Uncertainty-Aware Source-Free Adaptive Image Restoration with State Space Augmentation
摘要
Real-world image restoration faces considerable domain gaps, both between synthetic and real data and among various real datasets (e.g., images acquired from different camera devices). Unsupervised domain adaptation (UDA) is a powerful approach for bridging domain gaps by utilizing both source and target data. Given the privacy policies and transmission restrictions often associated with source data in practical scenarios, we propose a SOurce-free Domain Adaptation framework for Image Restoration (SODA-IR), allowing a source-trained model to adapt to a target domain using only unlabeled target data without target domain ground truth images. It employs the source-trained model to produce refined pseudo-labels, which are then used to facilitate teacher-student learning. To better utilize pseudo-labels, we introduce WaveMamba, a novel wavelet-based augmentation method built upon the advanced state space model, Mamba. WaveMamba can be seamlessly integrated with existing networks to generate efficacious augmented data implicitly.
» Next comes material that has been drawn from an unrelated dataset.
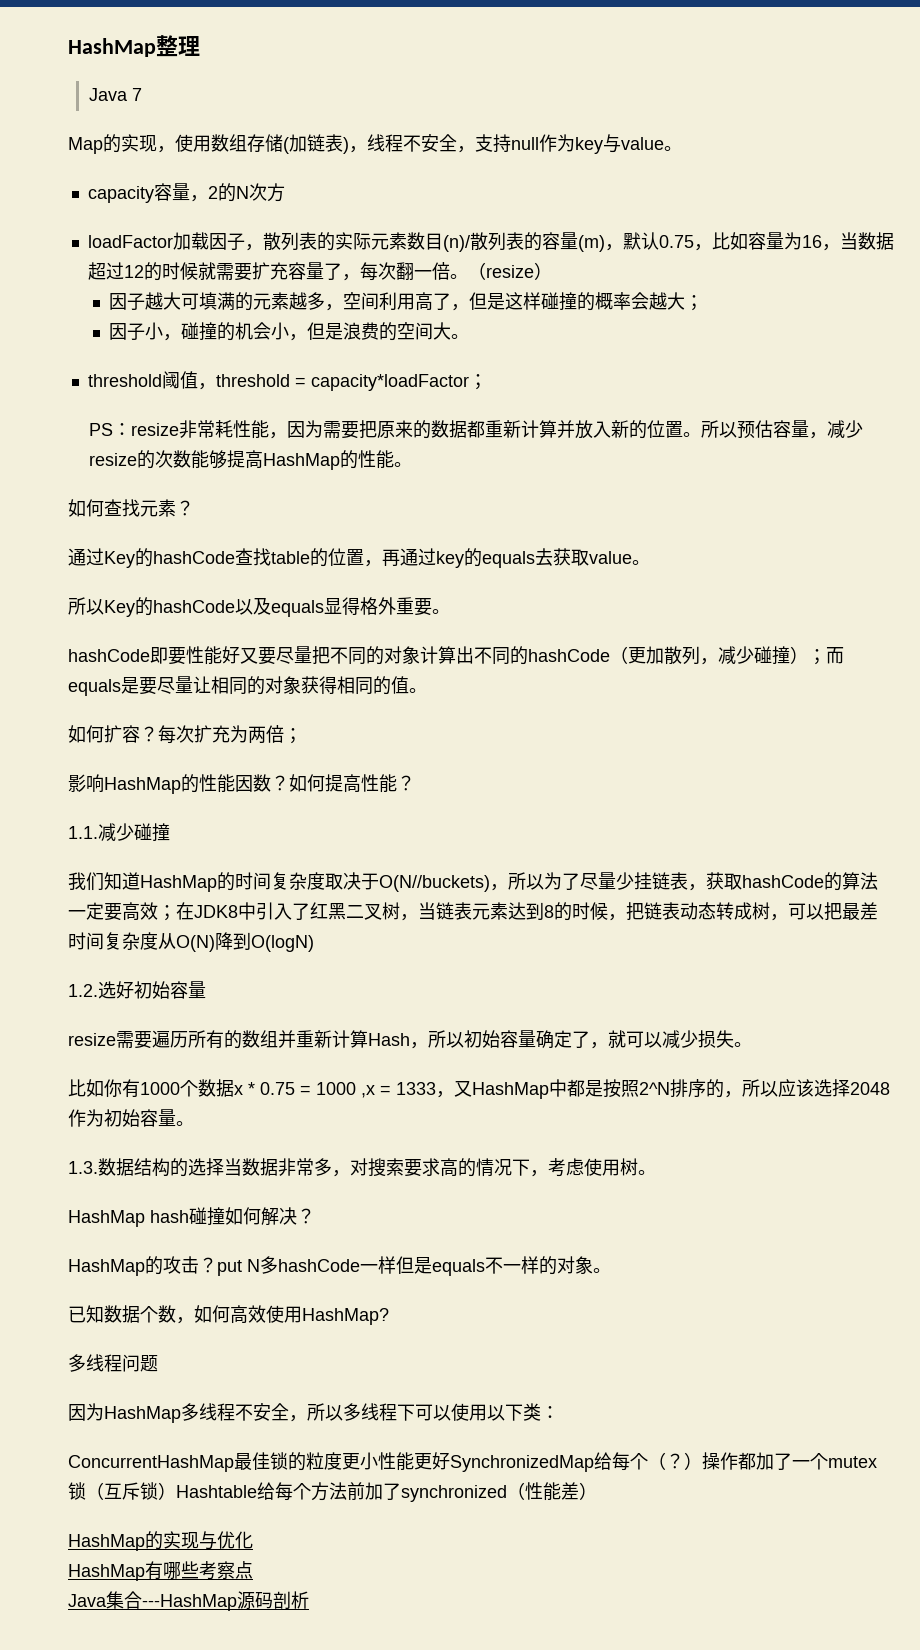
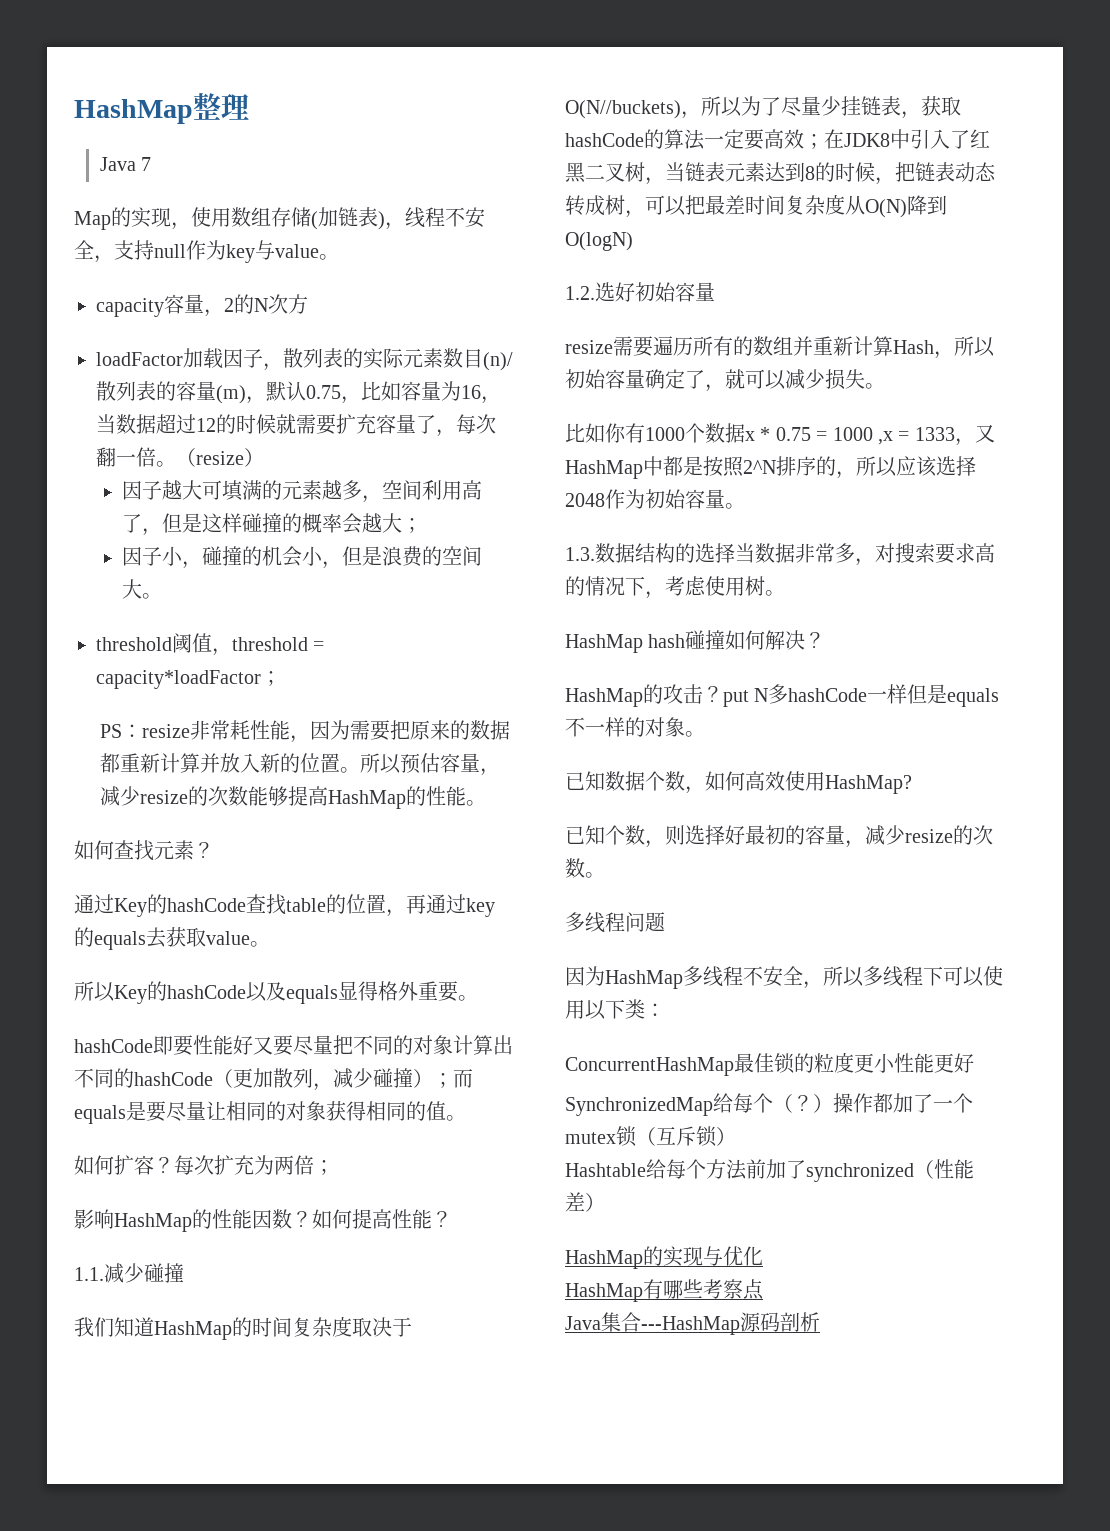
(389, 1316) none -> [565,825,993,848] [565,858,605,878] // 已知个数，则选择好最初的容量，减少resize的次数。
(450, 1461) none -> (974, 1063) //
(176, 1491) none -> (736, 1136) //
Leveraging Mamba’s advantage of linear complexity in long sequence modeling, it enables efficient interactions between tokens at different spatial positions across various samples. Additionally, we propose an uncertainty-aware self-training mechanism to enhance the accuracy of pseudo-labels, where inaccurate predictions are rectified through uncertainty estimation. To assess our SODA-IR, we conduct comprehensive experiments across various real-world image restoration tasks, including image super-resolution, motion deblurring, deraining, and denoising. Without accessing source data, SODA-IR surpasses state-of-the-art UDA methods, while also being adaptable across both regression-based and diffusion-based models.